Anything to make me laugh. Last year, I re-watched all 10 seasons of Friends. The Office is also another comfort show. I also realized how important my close friends are to me, and I recognized that they are the ones that make me feel human. That was also a major psychological struggle during this journey. Since you’re physical self is such a mess, you feel inhuman. Your body doesn’t feel like yours. For the past 2 years, my limbs have felt like these other disgusting creatures that I have to nurture. They’re not mine….they’re not mine…
13. Are you employed? Has this affected your job status?
No, fortunately this hasn’t affected my job status, except when I was in the hospital. I’m a nanny, and the family was very understanding and allowed me to care for their child however it suited my needs. Fortunately, my face was never severely affected, so I was able to hide my condition under long sleeves and gloves.
14. Have you gone to therapy/wish to go to therapy because of this condition?
No…but I need to. I’ve done this completely alone. No caregivers. I’ve had friends to talk to and cry to…but I’ve been able to pretend that I’m fine. I talk about it as if it hasn’t affected me…but it has…and it’s been really fucking hard to face it.

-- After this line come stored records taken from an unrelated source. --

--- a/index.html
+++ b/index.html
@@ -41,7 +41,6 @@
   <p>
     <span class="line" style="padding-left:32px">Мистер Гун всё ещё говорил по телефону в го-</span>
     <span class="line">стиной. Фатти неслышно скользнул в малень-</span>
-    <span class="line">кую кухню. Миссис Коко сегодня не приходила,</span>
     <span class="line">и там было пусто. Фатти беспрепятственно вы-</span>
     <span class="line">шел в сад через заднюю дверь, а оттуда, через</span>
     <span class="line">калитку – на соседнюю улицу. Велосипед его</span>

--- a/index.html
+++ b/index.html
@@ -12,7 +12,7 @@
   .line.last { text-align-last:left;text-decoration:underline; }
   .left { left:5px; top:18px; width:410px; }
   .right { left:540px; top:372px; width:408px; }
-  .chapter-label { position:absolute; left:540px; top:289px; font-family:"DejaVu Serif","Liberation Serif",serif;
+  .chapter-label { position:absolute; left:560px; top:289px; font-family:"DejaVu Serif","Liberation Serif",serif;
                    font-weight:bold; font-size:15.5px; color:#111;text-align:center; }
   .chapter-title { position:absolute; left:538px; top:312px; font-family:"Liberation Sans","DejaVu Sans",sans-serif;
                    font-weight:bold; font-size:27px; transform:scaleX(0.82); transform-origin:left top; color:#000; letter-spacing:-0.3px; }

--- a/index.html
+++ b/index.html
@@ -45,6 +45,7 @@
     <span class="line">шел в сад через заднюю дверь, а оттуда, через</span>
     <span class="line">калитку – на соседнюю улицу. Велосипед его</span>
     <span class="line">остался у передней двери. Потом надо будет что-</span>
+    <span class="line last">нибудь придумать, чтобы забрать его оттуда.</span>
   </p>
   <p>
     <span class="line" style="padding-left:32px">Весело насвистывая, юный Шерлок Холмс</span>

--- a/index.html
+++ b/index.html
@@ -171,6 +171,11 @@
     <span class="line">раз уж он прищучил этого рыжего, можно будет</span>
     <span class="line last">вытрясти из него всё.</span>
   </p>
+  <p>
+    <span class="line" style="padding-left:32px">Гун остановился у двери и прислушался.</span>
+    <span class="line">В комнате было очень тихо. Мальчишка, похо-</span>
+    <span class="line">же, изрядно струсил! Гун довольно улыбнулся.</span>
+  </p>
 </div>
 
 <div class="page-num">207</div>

15. If there is one thing you could say to another sufferer, what would it be?
It’s a gift. Fucking trust me. Your quality of life will transform. It will develop on its own time. Healing is not linear. It’s not it’s not its not. This, my love, will only make you stronger. YOU. ARE. A. WARRIOR.
Just be. Listen to your body. Don’t beat yourself up about anything. There’s no right way to heal. You have to trust your gut and take action on your own time. Everyone’s journey is drastically different, and we can’t compare. The only things that remain true amongst all of us are…and I mean all of us…the story, the symptoms, and the moment you realize you have RSS are all the same. And it’s one of the most empowering discoveries you’ll ever experience.
Oh and take pictures, especially at your worst. You won’t regret it. You’ll forget how much pain you were in, and the pictures are a reminder that you are a fucking warrior. Don’t ever underestimate that.
Last, but not least….
You are loved.
You are certainly loved, Stephanie! Thank you for a lovely interview!